• Records shown
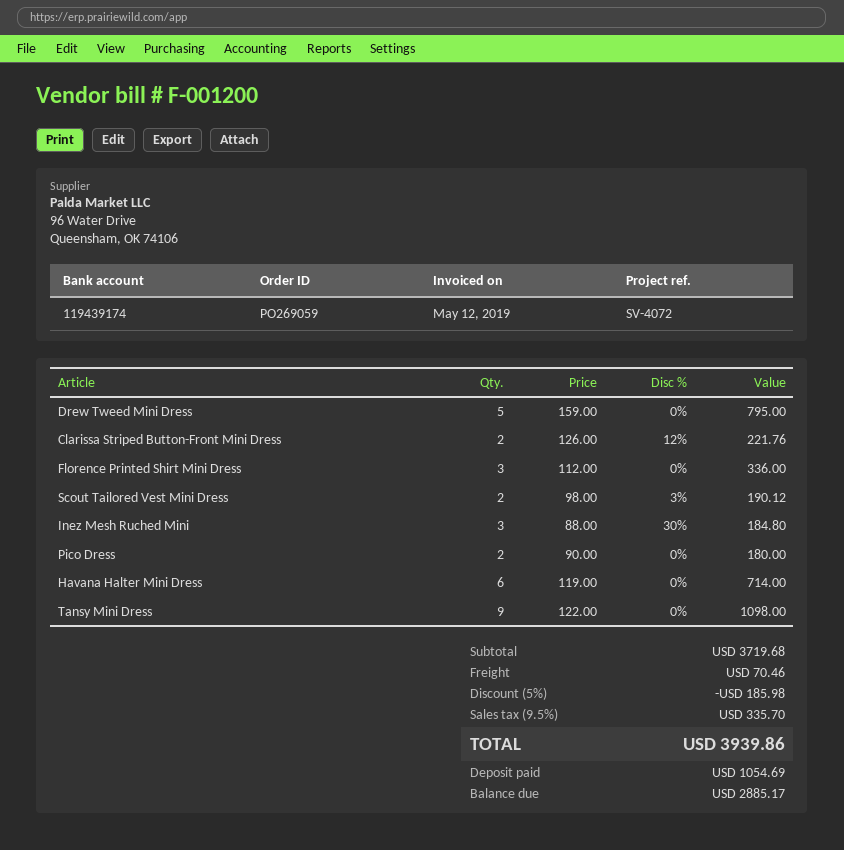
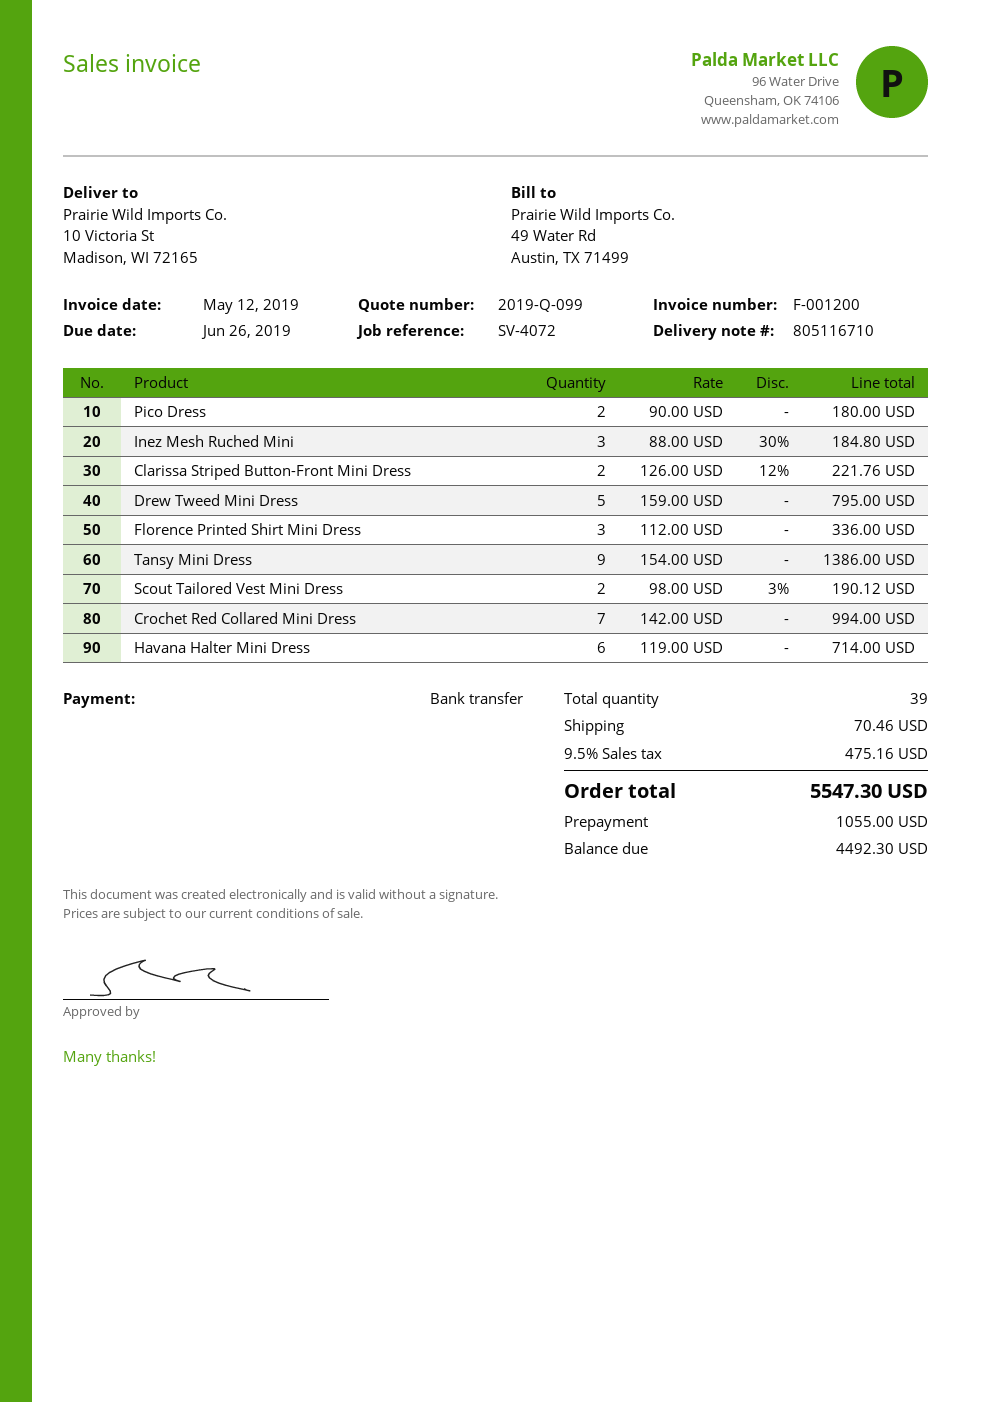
Tansy Mini Dress: 9 x 122.00 = 1098.00 -> 9 x 154.00 = 1386.00
Crochet Red Collared Mini Dress: none -> 7 x 142.00 = 994.00
discount: 5% = 185.98 -> none
tax: 9.5% = 335.70 -> 9.5% = 475.16
total: 3939.86 -> 5547.30
deposit: 1054.69 -> 1055.00
balance: 2885.17 -> 4492.30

• Task
Every line of the listing that holds "Dress" counts once. Say how many such lines there are, using only a number.

• Completed exercise
2